Daphne was hands-down the prettiest puppy I ever saw in my whole life. I couldn’t stop staring at her on the ride home. And Jake?
Well, he peed on my shoe.
They are funny dogs. Jake always looks a little depressed. I call him Eeyore. He loves playing with bouncy balls. In fact, one time when we got tired of playing ball with him, he ran up the stairs with one in his mouth, spit it out at the top landing, and then chased after it. And then did it again. And again.
Daphne sometimes acts like more of a cat – like she can’t be bothered with you. She’s moody and at times neurotic. For a while, they had to give her Prozac daily, to keep her from gnawing at her paw, OCD-style. (I forgot to mention that Jake has massive panic attacks whenever there’s a thunderstorm and/or fireworks. It’s bad enough that my mom used to have to give him Valium to keep him from having a complete meltdown. The holistic stuff, like the squeeze machine shirts, just didn’t work.)
Jake was totally a mama’s boy, and Daphne is definitely daddy’s little girl. I love them both like crazy. I helped raise them from tiny fluff balls into grown up doggies. I was the one who removed Daphne’s first tick. The one who took Jake’s temperature when he had his first cold. When I eventually bought my house and moved out, I would come back to my mom’s almost every night just to see the dogs.
Chester was a new edition to the family. My mom brought him back from Florida, after a month-long visit with her neighbor and close friend Charlotte, who has a summer house down there. She saw him at some sort of craft bazaar – a pet adoption thing – and fell in love with him. He’d been badly abused before he got rescued, and he needed a lot of attention.

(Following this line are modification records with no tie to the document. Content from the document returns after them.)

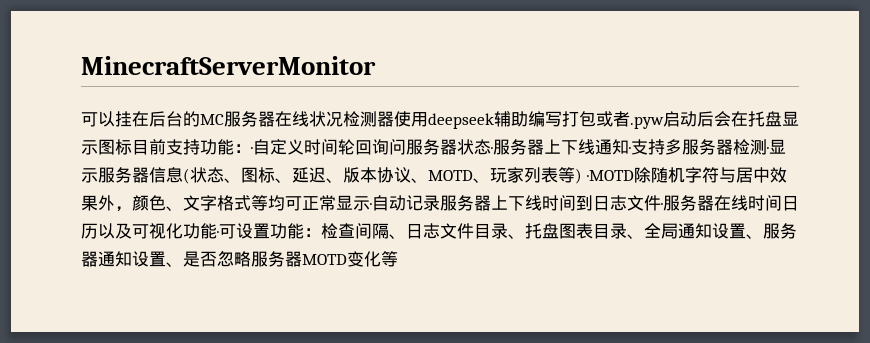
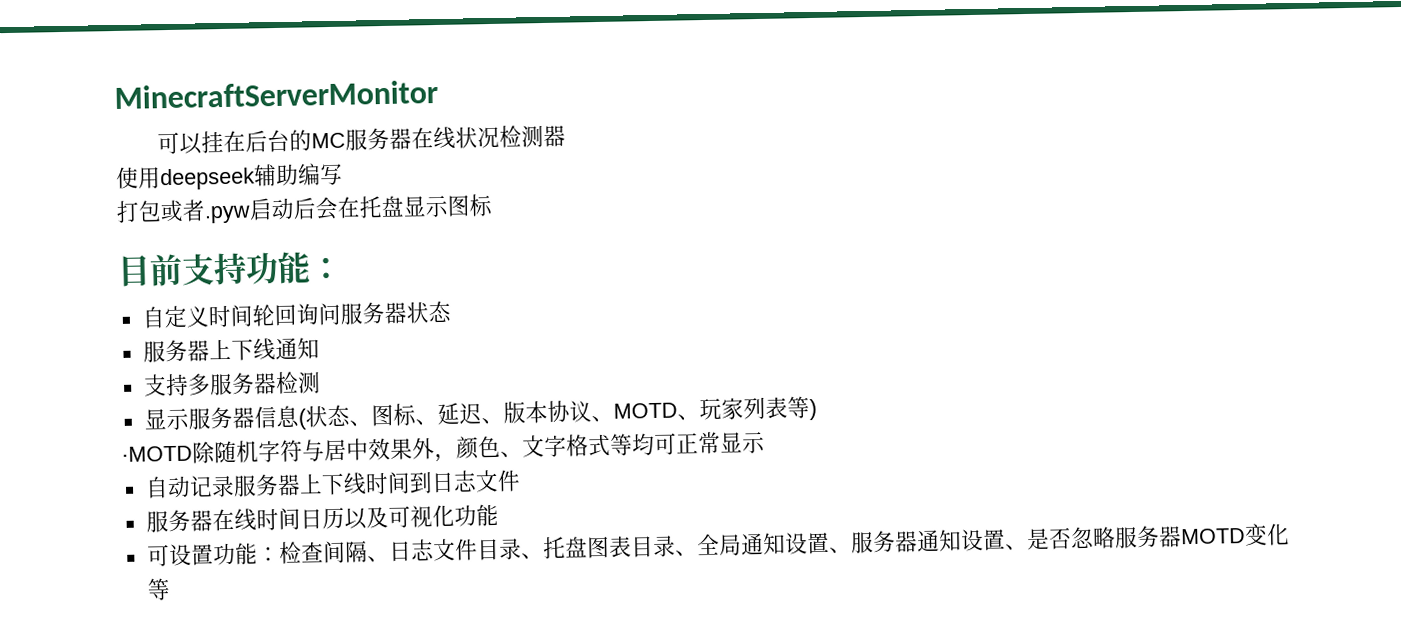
- 可以挂在后台的MC服务器在线状况检测器使用deepseek辅助编写打包或者.pyw启动后会在托盘显示图标目前支持功能：·自定义时间轮回询问服务器状态·服务器上下线通知·支持多服务器检测·显示服务器信息(状态、图标、延迟、版本协议、MOTD、玩家列表等) ·MOTD除随机字符与居中效果外，颜色、文字格式等均可正常显示·自动记录服务器上下线时间到日志文件·服务器在线时间日历以及可视化功能·可设置功能：
+ 可以挂在后台的MC服务器在线状况检测器
+ 使用deepseek辅助编写
+ 打包或者.pyw启动后会在托盘显示图标
+ 目前支持功能：
+ 自定义时间轮回询问服务器状态
+ 服务器上下线通知
+ 支持多服务器检测
+ 显示服务器信息(状态、图标、延迟、版本协议、MOTD、玩家列表等)
+ ·MOTD除随机字符与居中效果外，颜色、文字格式等均可正常显示
+ 自动记录服务器上下线时间到日志文件
+ 服务器在线时间日历以及可视化功能
+ 可设置功能：

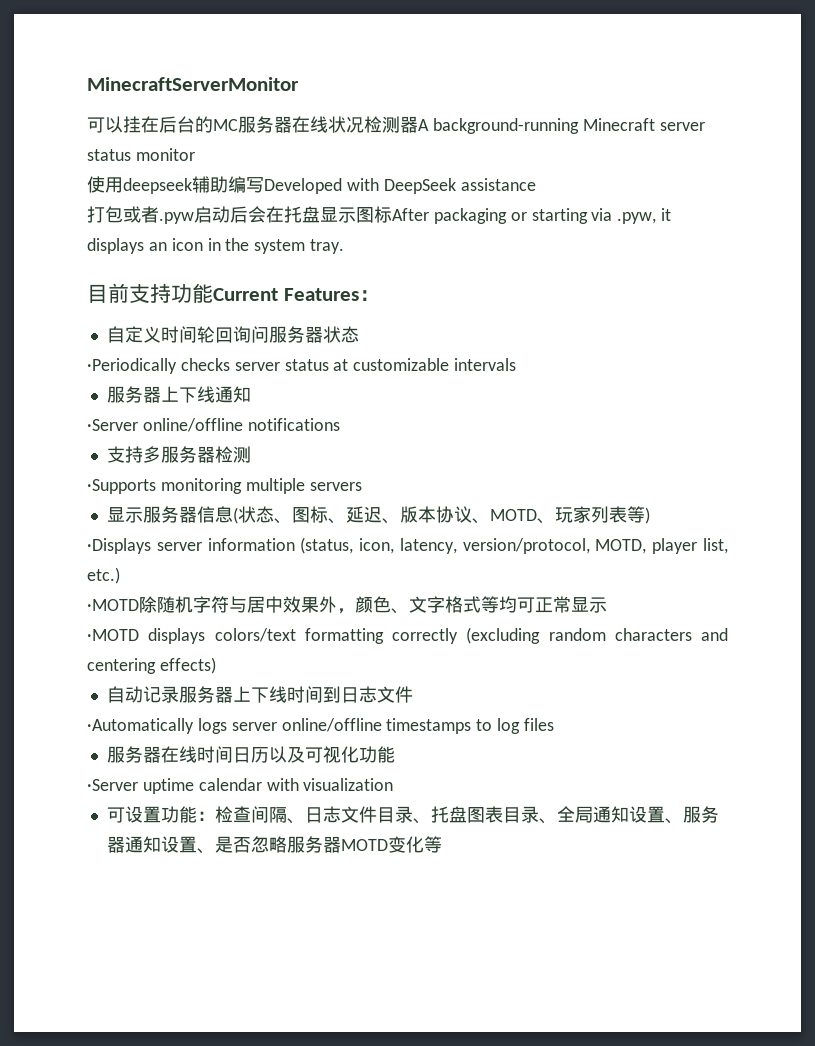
- 可以挂在后台的MC服务器在线状况检测器
+ 可以挂在后台的MC服务器在线状况检测器A background-running Minecraft server status monitor
- 使用deepseek辅助编写
+ 使用deepseek辅助编写Developed with DeepSeek assistance
- 打包或者.pyw启动后会在托盘显示图标
+ 打包或者.pyw启动后会在托盘显示图标After packaging or starting via .pyw, it displays an icon in the system tray.
- 目前支持功能：
+ 目前支持功能Current Features：
+ ·Periodically checks server status at customizable intervals
+ ·Server online/offline notifications
+ ·Supports monitoring multiple servers
+ ·Displays server information (status, icon, latency, version/protocol, MOTD, player list, etc.)
+ ·MOTD displays colors/text formatting correctly (excluding random characters and centering effects)
+ ·Automatically logs server online/offline timestamps to log files
+ ·Server uptime calendar with visualization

After my mom passed, my stepfather Mark found it difficult to care for all three dogs on his own. He commutes to his job and is out of the house a lot of the day. So, he hired a dog walker to come each afternoon. Even with the extra help, Chester struggled. He still wasn’t fully housebroken. Mark realized Chester needed more attention than he had to give and tried to find him a new home. There were no takers.
This summer, Mark went to visit his family in Connecticut and asked me to watch the three dogs. I of course said yes. Chester was mostly housebroken by that time, which helped. He was kind of obsessed with me, though; whenever he and Jake and Daph would come stay with me, Chester would sit in my lap and constantly try to lick my face. He’d kick Jake away from me. He wanted me all to himself.
When Wendy came over for our Friday night scrapbooking date, she met Chessie for the first time. And, like my mother, she felt instantly in love. Later she texted me, “If Mark’s still looking for a home for Chester, tell him I’ll take him.”
So, the following week, Chester found a new forever home with the Kinnas. They love him and Wendy spoils him rotten…which is exactly what he needed. They recently added another rescued wire-haired dachshund to the clan: Toby. All dogs are happy and thriving at Case de Kinna.
My baby. The World’s Cutest Dog. The first month of his life, I wanted to wring his tiny neck. He bit me. A lot. I would have to hold him in one hand every time I took out the trash, because if I didn’t, he’d escape through the front door and I’d have to chase him across the neighborhood. He was crazy hyper and I was certain he was untrainable. Whenever I went to leave the house, he’d have a complete canine meltdown. I remember going to see the vet and saying, “You’re going to have to give him something to calm him down. He’s crazy. It’s like we’re not on the same team!”
The vet talked me down. He gave me some tricks to try for Scout’s separation anxiety. He told me Scout would grow out of this phase. I didn’t believe him.
He was right.
Now, at nine, Scout can still be hyper. Strangers always ask, “How old is your puppy?” and I’ll say, “Nine,” and they assume I mean months, not years. And he still hates it whenever we leave the house. About a year or so ago, he started biting us on the ass whenever we walked out the door. He’s definitely a pack dog. If it were up to him, Joe and I would be total shut-ins.
These are not the only dogs I’ve ever had or loved, but they’re the ones who populate my now. And they are why I am and always will be a bone-a fido dog person.